Front-end code edit data:
===============

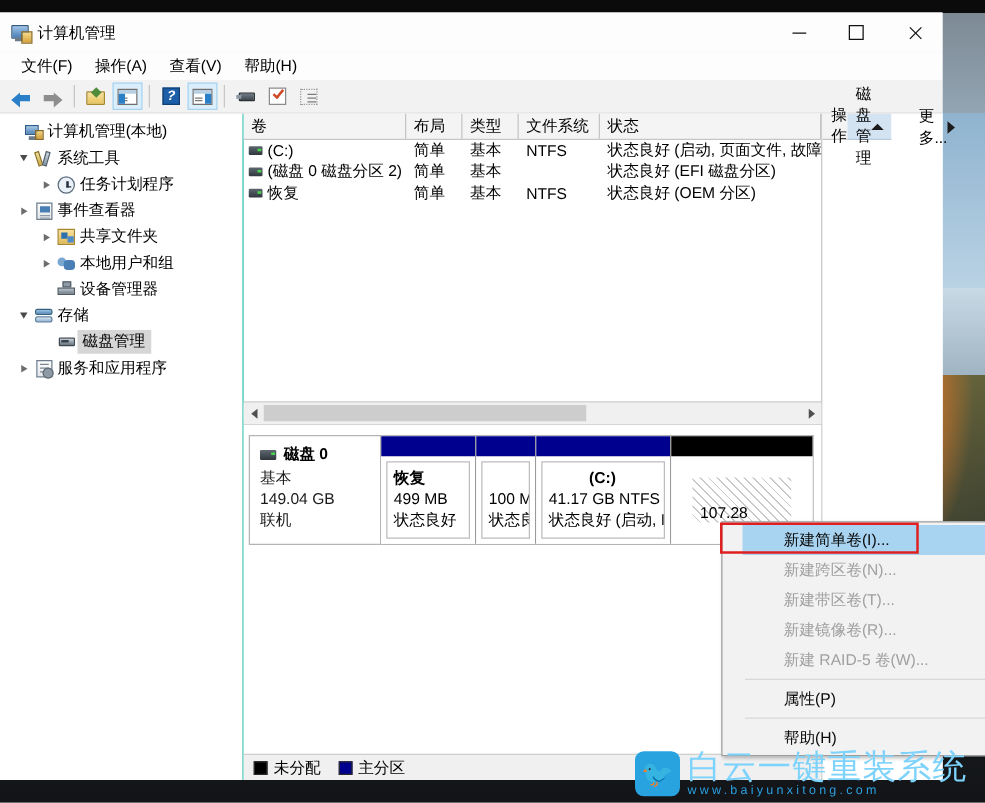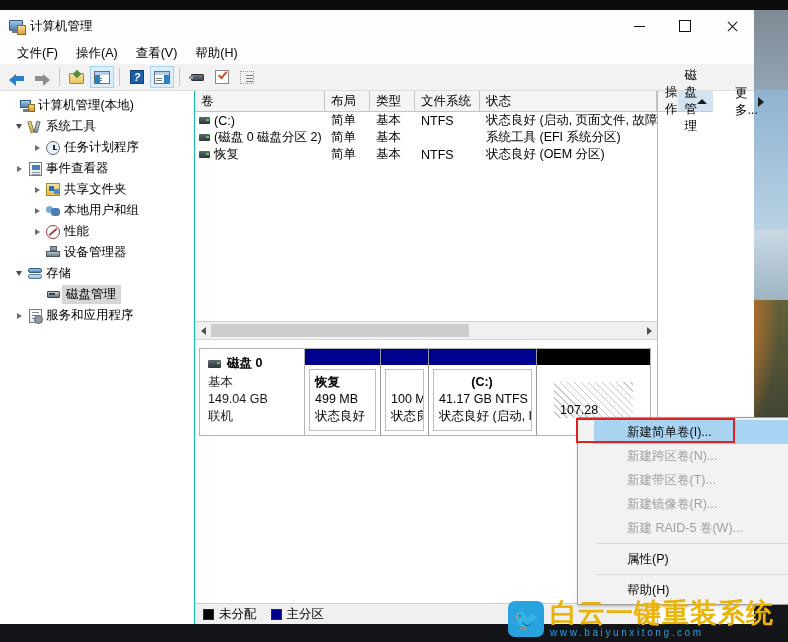"系统工具 (EFI 系统分区)" div.c-st { text: 系统工具 (EFI 系统 -> 状态良好 (EFI 磁盘 }
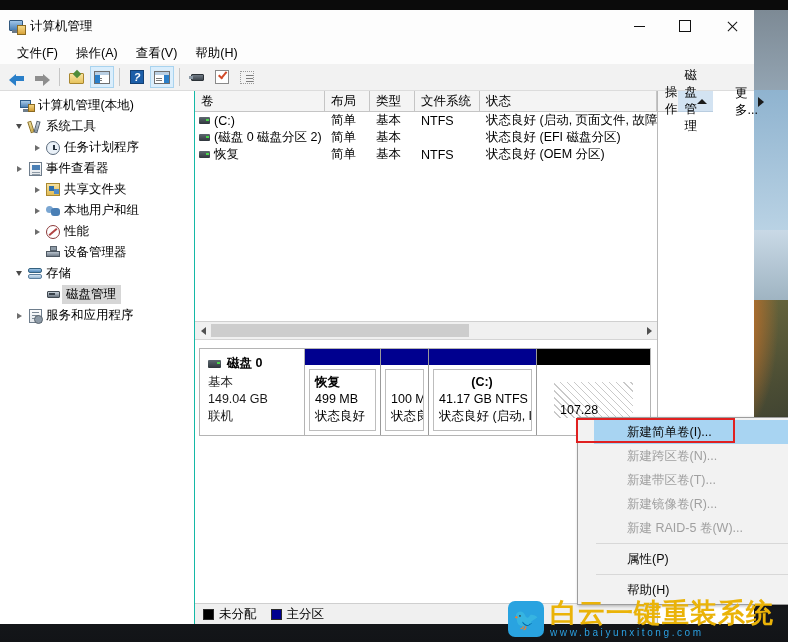"性能" div.trow { html: <div> <span> <i></i> </span> <span> <i></i> </span> <span>性能</span> </div> -> none }
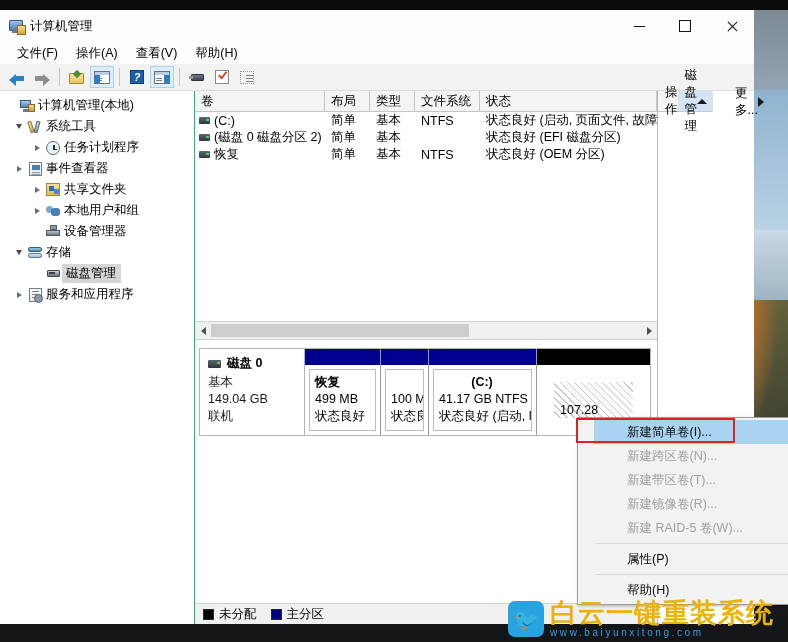"白云一键重装系统" .wm-main { color: #eab308 -> #7dd3fc; font-weight: bold -> normal }
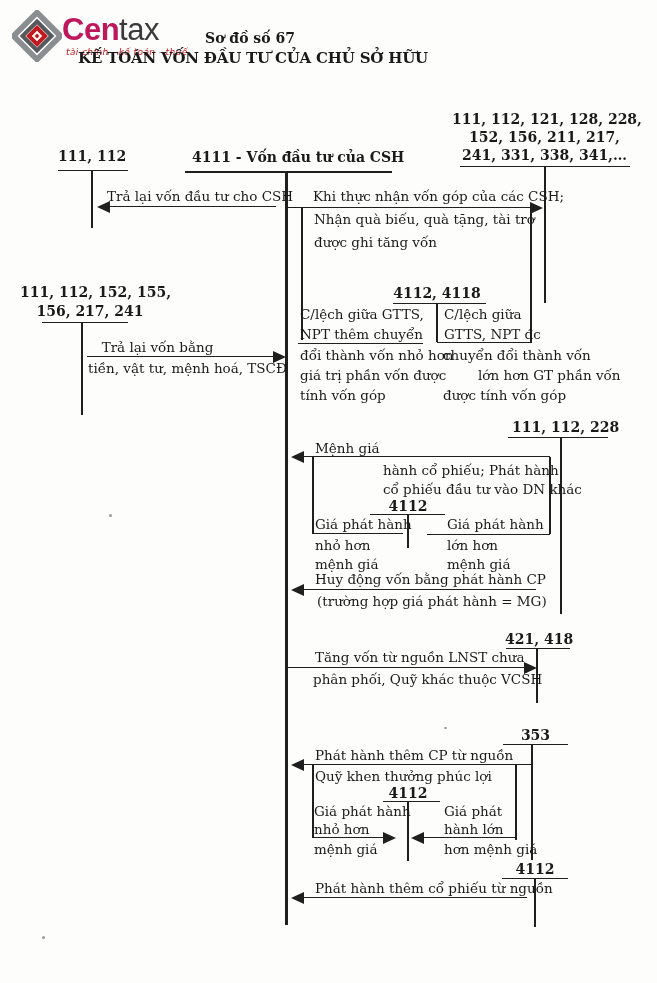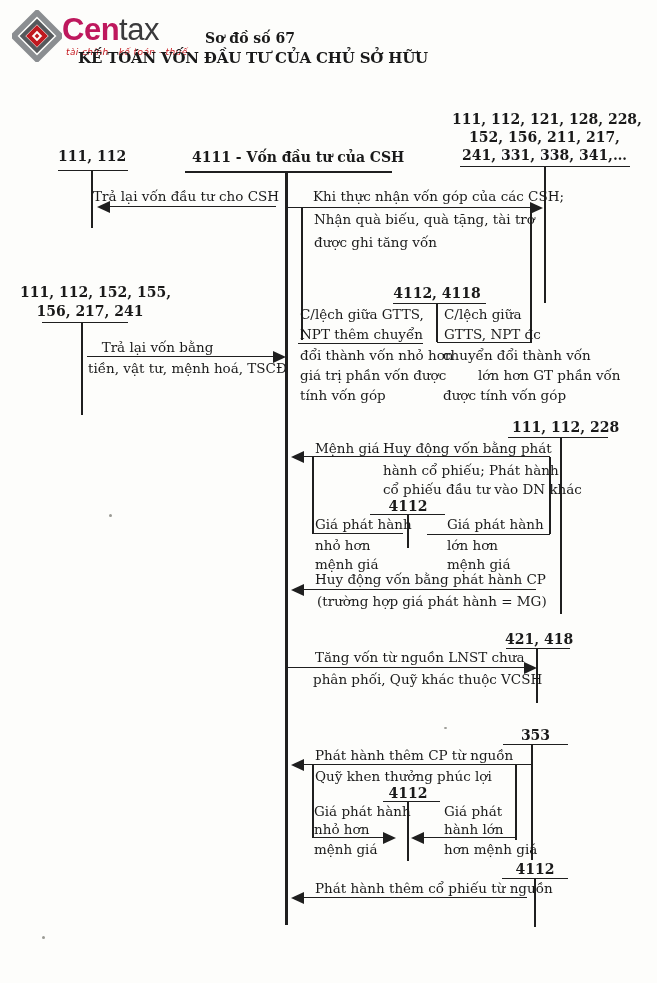"Trả lại vốn đầu tư" div.t { left: 93px -> 107px }
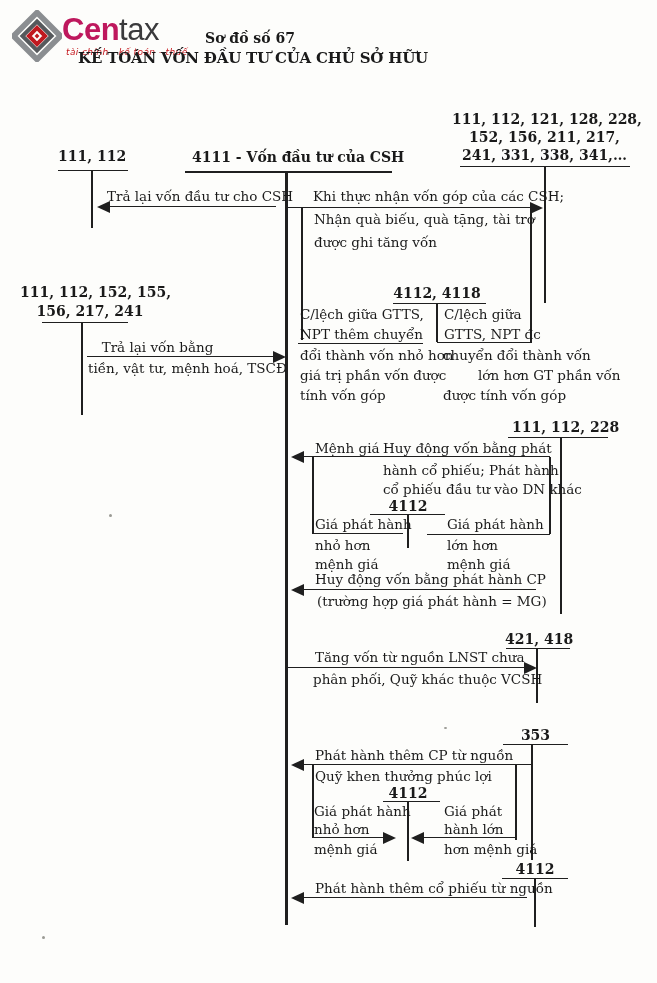"Huy động vốn bằng phát" div.t { html: <div>Huy động vốn bằng phát</div> -> none }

===============

ACTION ITEM: Copy every record exactly as it appears, apart from any pictures.

THE ANSWER:
"系统工具 (EFI 系统分区)" div.c-st { text: 系统工具 (EFI 系统 -> 状态良好 (EFI 磁盘 }
"性能" div.trow { html: <div> <span> <i></i> </span> <span> <i></i> </span> <span>性能</span> </div> -> none }
"白云一键重装系统" .wm-main { color: #eab308 -> #7dd3fc; font-weight: bold -> normal }
"Trả lại vốn đầu tư" div.t { left: 93px -> 107px }
"Huy động vốn bằng phát" div.t { html: <div>Huy động vốn bằng phát</div> -> none }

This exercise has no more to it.